### Required action
The answer must consist of every line below containing "script".

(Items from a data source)
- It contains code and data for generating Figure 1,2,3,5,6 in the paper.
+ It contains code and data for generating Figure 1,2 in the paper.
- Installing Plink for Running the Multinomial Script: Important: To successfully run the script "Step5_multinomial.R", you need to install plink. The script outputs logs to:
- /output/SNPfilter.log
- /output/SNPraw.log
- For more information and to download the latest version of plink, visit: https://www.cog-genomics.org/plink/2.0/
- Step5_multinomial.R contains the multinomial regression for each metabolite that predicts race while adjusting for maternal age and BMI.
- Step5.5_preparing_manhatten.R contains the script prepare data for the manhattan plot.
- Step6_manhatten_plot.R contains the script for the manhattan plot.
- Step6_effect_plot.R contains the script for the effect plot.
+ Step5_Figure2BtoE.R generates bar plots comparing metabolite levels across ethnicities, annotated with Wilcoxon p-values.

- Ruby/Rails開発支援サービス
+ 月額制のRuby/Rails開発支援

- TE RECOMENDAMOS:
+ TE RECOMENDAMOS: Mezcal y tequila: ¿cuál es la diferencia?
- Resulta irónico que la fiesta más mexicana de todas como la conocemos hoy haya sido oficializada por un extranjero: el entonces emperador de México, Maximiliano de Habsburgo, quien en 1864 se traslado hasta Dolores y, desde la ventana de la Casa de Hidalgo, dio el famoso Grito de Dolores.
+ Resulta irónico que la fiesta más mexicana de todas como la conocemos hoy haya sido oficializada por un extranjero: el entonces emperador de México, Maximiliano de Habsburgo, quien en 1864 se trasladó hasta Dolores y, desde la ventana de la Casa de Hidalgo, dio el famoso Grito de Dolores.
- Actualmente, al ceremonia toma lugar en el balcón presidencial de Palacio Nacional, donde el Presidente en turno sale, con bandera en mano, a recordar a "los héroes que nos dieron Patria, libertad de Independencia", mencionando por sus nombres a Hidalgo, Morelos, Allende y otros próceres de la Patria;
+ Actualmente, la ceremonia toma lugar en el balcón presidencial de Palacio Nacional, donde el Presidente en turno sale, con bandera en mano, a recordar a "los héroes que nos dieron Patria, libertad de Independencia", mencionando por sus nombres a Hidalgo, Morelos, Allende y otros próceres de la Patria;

### Result for this exercise
- Installing Plink for Running the Multinomial Script: Important: To successfully run the script "Step5_multinomial.R", you need to install plink. The script outputs logs to:
- Step5.5_preparing_manhatten.R contains the script prepare data for the manhattan plot.
- Step6_manhatten_plot.R contains the script for the manhattan plot.
- Step6_effect_plot.R contains the script for the effect plot.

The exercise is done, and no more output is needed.